* Provided data:
──────────────────────────────

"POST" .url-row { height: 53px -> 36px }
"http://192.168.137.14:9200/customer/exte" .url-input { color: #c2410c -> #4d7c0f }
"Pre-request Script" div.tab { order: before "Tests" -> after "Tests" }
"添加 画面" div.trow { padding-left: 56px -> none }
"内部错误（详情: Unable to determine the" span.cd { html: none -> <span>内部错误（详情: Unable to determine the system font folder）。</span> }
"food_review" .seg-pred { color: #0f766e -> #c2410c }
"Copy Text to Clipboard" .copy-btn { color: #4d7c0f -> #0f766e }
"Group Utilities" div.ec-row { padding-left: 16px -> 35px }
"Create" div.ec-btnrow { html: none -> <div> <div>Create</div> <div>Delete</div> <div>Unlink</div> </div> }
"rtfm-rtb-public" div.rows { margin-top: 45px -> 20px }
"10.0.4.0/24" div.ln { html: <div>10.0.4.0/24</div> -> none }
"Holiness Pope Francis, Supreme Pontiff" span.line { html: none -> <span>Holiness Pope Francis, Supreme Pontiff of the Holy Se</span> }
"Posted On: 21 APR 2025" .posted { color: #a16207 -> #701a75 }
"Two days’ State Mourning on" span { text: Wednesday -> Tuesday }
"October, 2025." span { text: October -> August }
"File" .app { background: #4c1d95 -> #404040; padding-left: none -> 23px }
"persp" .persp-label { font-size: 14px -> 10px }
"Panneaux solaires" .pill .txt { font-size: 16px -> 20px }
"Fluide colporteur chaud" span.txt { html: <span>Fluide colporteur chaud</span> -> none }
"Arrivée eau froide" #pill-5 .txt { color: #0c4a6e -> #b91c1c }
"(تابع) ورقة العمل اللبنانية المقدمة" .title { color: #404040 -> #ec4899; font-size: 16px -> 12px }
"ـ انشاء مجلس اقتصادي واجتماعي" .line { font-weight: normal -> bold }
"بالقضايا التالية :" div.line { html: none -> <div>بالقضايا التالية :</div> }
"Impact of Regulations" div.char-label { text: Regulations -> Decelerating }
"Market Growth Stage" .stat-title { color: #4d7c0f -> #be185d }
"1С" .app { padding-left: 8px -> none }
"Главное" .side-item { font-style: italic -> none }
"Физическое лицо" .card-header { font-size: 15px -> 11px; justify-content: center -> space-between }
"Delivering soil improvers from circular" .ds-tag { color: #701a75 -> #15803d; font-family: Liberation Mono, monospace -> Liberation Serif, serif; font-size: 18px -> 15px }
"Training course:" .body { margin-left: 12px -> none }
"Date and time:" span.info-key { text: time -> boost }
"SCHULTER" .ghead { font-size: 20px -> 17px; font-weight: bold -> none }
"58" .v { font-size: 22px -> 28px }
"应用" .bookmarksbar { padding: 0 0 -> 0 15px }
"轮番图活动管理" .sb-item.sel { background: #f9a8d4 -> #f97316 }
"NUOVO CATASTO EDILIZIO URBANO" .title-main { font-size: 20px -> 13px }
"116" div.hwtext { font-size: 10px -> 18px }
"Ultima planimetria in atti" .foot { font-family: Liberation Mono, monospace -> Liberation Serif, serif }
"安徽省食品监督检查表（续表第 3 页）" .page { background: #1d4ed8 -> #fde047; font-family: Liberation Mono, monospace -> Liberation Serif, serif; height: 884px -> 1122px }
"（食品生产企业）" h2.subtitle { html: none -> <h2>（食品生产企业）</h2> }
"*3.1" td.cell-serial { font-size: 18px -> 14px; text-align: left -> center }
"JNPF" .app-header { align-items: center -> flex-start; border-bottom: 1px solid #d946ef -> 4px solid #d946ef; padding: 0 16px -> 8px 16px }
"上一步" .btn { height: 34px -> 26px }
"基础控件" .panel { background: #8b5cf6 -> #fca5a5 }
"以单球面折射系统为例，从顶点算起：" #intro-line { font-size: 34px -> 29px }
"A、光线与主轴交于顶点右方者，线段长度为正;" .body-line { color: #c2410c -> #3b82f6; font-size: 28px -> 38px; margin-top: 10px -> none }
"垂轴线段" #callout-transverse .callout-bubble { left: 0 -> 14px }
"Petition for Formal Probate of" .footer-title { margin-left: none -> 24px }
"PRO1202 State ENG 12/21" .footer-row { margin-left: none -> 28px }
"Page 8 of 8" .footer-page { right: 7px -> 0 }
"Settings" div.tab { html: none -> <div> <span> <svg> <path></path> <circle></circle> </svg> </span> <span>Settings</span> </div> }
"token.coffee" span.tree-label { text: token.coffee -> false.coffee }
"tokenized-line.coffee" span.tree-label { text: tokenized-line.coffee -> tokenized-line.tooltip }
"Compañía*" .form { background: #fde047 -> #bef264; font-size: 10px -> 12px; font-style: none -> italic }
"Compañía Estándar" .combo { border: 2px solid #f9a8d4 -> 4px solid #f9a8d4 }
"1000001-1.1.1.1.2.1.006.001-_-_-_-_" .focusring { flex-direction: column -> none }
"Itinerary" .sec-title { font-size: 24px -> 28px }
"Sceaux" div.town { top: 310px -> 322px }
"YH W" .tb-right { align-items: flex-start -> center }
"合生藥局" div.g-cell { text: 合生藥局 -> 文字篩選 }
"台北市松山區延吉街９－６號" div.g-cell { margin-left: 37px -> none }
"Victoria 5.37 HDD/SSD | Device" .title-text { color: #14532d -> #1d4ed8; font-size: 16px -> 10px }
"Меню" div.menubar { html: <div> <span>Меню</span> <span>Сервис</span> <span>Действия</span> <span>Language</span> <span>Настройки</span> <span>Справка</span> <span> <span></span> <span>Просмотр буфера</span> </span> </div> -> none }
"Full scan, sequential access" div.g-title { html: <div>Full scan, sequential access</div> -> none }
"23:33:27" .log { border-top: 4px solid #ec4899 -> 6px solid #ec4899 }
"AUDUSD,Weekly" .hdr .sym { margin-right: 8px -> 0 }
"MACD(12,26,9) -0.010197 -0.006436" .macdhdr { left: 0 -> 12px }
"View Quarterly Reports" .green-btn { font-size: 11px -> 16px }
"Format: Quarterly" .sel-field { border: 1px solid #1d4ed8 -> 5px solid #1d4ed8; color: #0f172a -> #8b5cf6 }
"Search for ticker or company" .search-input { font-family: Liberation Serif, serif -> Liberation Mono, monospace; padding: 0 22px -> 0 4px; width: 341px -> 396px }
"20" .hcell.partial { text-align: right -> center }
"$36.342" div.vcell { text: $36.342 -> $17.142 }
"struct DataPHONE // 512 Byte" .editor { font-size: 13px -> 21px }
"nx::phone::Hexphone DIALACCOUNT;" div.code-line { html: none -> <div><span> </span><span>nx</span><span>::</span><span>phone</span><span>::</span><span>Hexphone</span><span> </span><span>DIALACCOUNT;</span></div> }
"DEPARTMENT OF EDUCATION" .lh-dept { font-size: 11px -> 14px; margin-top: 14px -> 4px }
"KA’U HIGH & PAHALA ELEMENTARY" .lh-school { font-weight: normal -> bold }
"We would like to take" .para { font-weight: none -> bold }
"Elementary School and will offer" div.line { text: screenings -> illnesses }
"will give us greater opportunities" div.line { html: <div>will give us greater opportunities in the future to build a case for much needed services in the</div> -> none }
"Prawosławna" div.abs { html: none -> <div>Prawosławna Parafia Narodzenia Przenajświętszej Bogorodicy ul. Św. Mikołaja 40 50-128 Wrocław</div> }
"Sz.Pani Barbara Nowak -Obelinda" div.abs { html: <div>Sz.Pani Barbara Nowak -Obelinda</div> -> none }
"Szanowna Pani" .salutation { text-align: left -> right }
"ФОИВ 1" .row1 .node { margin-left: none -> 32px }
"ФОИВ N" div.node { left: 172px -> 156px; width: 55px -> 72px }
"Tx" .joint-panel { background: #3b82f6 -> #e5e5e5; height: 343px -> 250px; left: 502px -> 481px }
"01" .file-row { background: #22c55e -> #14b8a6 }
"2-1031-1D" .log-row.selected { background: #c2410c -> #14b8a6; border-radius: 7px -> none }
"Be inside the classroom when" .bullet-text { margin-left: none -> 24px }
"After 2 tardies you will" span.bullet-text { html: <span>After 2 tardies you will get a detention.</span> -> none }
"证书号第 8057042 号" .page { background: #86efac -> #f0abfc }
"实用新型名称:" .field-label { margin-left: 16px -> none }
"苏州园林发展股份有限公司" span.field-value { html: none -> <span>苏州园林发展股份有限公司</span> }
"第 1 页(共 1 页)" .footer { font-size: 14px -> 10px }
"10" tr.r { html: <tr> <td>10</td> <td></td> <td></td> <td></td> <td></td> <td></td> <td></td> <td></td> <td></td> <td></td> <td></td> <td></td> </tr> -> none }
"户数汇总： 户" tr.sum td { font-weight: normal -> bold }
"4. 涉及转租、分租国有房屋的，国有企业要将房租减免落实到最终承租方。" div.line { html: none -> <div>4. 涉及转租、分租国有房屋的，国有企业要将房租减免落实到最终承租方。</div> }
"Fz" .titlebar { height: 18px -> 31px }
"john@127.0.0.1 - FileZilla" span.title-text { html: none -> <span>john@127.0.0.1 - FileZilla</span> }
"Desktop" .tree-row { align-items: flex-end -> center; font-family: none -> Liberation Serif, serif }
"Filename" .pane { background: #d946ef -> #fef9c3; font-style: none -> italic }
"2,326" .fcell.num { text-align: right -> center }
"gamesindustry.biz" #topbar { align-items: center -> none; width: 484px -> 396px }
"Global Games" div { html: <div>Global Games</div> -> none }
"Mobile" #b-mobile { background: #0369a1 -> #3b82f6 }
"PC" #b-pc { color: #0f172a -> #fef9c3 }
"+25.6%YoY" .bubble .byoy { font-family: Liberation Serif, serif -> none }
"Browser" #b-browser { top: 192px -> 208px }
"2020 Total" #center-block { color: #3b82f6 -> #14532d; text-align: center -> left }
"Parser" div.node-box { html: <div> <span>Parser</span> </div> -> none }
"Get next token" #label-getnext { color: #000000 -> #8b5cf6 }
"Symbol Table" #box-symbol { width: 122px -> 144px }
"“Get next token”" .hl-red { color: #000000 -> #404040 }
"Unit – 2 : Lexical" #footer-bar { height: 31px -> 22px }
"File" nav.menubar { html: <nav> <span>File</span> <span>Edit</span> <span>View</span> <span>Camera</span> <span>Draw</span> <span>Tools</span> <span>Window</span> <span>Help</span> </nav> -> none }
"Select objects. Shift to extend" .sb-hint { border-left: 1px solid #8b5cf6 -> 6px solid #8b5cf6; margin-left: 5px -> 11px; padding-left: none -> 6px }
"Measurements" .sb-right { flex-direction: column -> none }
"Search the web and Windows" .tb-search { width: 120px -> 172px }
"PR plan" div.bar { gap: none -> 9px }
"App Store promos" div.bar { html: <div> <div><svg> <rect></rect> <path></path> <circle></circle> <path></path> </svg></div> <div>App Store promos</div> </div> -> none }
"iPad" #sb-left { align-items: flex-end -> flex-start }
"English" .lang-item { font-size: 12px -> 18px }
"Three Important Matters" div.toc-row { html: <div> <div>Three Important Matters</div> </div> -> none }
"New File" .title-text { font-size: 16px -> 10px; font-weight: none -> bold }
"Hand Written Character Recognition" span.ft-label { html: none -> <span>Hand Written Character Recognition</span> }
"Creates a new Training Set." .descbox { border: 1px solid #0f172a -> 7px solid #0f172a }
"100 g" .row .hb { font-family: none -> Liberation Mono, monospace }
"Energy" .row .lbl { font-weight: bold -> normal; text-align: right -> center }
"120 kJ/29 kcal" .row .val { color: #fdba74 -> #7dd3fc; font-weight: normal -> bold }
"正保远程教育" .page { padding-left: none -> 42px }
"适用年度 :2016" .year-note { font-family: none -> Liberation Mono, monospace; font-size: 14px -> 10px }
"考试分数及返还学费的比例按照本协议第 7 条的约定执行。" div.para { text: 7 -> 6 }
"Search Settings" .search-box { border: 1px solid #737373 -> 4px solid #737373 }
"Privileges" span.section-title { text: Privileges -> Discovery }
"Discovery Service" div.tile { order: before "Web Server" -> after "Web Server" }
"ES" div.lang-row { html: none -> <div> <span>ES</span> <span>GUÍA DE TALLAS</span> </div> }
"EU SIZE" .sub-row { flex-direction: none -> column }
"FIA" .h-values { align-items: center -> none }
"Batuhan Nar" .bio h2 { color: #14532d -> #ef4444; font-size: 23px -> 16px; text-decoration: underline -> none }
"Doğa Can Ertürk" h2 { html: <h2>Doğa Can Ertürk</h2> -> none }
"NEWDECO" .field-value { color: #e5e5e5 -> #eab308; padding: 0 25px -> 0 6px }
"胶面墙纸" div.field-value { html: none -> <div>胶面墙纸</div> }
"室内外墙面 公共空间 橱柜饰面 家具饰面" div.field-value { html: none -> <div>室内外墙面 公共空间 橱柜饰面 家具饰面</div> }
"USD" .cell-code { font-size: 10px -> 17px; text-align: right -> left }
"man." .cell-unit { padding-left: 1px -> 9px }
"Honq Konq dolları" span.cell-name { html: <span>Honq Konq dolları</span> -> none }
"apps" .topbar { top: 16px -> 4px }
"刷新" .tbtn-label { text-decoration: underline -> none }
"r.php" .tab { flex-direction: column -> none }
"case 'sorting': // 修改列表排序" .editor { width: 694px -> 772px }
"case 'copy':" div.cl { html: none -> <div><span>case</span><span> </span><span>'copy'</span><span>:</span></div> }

──────────────────────────────

Produce only the lines from the line containing "font-style: italic ->" through the line containing "none -> <h2>（食品生产企业）</h2>", inclusive of both, exactly as they stand in the entries above.

* Result:
"Главное" .side-item { font-style: italic -> none }
"Физическое лицо" .card-header { font-size: 15px -> 11px; justify-content: center -> space-between }
"Delivering soil improvers from circular" .ds-tag { color: #701a75 -> #15803d; font-family: Liberation Mono, monospace -> Liberation Serif, serif; font-size: 18px -> 15px }
"Training course:" .body { margin-left: 12px -> none }
"Date and time:" span.info-key { text: time -> boost }
"SCHULTER" .ghead { font-size: 20px -> 17px; font-weight: bold -> none }
"58" .v { font-size: 22px -> 28px }
"应用" .bookmarksbar { padding: 0 0 -> 0 15px }
"轮番图活动管理" .sb-item.sel { background: #f9a8d4 -> #f97316 }
"NUOVO CATASTO EDILIZIO URBANO" .title-main { font-size: 20px -> 13px }
"116" div.hwtext { font-size: 10px -> 18px }
"Ultima planimetria in atti" .foot { font-family: Liberation Mono, monospace -> Liberation Serif, serif }
"安徽省食品监督检查表（续表第 3 页）" .page { background: #1d4ed8 -> #fde047; font-family: Liberation Mono, monospace -> Liberation Serif, serif; height: 884px -> 1122px }
"（食品生产企业）" h2.subtitle { html: none -> <h2>（食品生产企业）</h2> }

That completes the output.